For this exercise, set down all the records exactly as given.

◆ ◆ ◆

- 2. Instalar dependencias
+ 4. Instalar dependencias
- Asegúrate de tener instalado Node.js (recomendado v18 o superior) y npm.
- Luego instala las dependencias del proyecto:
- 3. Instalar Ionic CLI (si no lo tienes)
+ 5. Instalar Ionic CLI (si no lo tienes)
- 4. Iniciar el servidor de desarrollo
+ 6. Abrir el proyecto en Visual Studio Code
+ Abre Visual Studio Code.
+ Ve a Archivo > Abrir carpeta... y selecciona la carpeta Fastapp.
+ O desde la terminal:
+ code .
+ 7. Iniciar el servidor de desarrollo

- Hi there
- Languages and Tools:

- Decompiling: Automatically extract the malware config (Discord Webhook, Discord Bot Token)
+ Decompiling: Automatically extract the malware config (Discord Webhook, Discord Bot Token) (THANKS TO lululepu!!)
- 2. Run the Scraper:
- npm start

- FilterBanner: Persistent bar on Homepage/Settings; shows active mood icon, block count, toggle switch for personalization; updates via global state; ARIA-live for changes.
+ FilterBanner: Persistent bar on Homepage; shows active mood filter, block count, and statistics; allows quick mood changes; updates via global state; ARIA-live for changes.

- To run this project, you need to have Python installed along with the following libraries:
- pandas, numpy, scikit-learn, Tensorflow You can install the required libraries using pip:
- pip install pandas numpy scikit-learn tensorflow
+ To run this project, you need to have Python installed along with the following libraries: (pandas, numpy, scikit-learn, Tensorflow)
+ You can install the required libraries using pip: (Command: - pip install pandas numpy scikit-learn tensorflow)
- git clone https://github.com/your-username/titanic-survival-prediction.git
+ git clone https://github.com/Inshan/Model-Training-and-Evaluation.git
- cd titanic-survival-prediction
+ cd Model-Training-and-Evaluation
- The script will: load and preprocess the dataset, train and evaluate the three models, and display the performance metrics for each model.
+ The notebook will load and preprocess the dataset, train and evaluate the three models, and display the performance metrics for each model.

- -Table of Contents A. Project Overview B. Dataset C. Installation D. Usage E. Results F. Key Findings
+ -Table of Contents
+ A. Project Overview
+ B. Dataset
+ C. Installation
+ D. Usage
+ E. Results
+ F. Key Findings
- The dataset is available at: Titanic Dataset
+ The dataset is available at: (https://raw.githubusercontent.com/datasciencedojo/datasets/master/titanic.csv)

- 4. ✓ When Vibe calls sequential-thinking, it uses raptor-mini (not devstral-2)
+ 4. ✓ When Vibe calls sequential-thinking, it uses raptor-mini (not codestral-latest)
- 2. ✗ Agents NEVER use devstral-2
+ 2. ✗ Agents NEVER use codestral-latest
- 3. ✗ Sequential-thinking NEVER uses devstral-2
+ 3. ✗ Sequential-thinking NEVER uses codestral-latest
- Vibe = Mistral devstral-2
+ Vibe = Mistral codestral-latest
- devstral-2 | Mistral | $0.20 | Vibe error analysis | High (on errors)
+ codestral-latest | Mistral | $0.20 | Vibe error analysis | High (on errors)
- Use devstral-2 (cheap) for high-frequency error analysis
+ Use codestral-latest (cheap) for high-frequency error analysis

◆ ◆ ◆

RESULT BELOW:
- 2. Instalar dependencias
+ 4. Instalar dependencias
- Asegúrate de tener instalado Node.js (recomendado v18 o superior) y npm.
- Luego instala las dependencias del proyecto:
- 3. Instalar Ionic CLI (si no lo tienes)
+ 5. Instalar Ionic CLI (si no lo tienes)
- 4. Iniciar el servidor de desarrollo
+ 6. Abrir el proyecto en Visual Studio Code
+ Abre Visual Studio Code.
+ Ve a Archivo > Abrir carpeta... y selecciona la carpeta Fastapp.
+ O desde la terminal:
+ code .
+ 7. Iniciar el servidor de desarrollo

- Hi there
- Languages and Tools:

- Decompiling: Automatically extract the malware config (Discord Webhook, Discord Bot Token)
+ Decompiling: Automatically extract the malware config (Discord Webhook, Discord Bot Token) (THANKS TO lululepu!!)
- 2. Run the Scraper:
- npm start

- FilterBanner: Persistent bar on Homepage/Settings; shows active mood icon, block count, toggle switch for personalization; updates via global state; ARIA-live for changes.
+ FilterBanner: Persistent bar on Homepage; shows active mood filter, block count, and statistics; allows quick mood changes; updates via global state; ARIA-live for changes.

- To run this project, you need to have Python installed along with the following libraries:
- pandas, numpy, scikit-learn, Tensorflow You can install the required libraries using pip:
- pip install pandas numpy scikit-learn tensorflow
+ To run this project, you need to have Python installed along with the following libraries: (pandas, numpy, scikit-learn, Tensorflow)
+ You can install the required libraries using pip: (Command: - pip install pandas numpy scikit-learn tensorflow)
- git clone https://github.com/your-username/titanic-survival-prediction.git
+ git clone https://github.com/Inshan/Model-Training-and-Evaluation.git
- cd titanic-survival-prediction
+ cd Model-Training-and-Evaluation
- The script will: load and preprocess the dataset, train and evaluate the three models, and display the performance metrics for each model.
+ The notebook will load and preprocess the dataset, train and evaluate the three models, and display the performance metrics for each model.

- -Table of Contents A. Project Overview B. Dataset C. Installation D. Usage E. Results F. Key Findings
+ -Table of Contents
+ A. Project Overview
+ B. Dataset
+ C. Installation
+ D. Usage
+ E. Results
+ F. Key Findings
- The dataset is available at: Titanic Dataset
+ The dataset is available at: (https://raw.githubusercontent.com/datasciencedojo/datasets/master/titanic.csv)

- 4. ✓ When Vibe calls sequential-thinking, it uses raptor-mini (not devstral-2)
+ 4. ✓ When Vibe calls sequential-thinking, it uses raptor-mini (not codestral-latest)
- 2. ✗ Agents NEVER use devstral-2
+ 2. ✗ Agents NEVER use codestral-latest
- 3. ✗ Sequential-thinking NEVER uses devstral-2
+ 3. ✗ Sequential-thinking NEVER uses codestral-latest
- Vibe = Mistral devstral-2
+ Vibe = Mistral codestral-latest
- devstral-2 | Mistral | $0.20 | Vibe error analysis | High (on errors)
+ codestral-latest | Mistral | $0.20 | Vibe error analysis | High (on errors)
- Use devstral-2 (cheap) for high-frequency error analysis
+ Use codestral-latest (cheap) for high-frequency error analysis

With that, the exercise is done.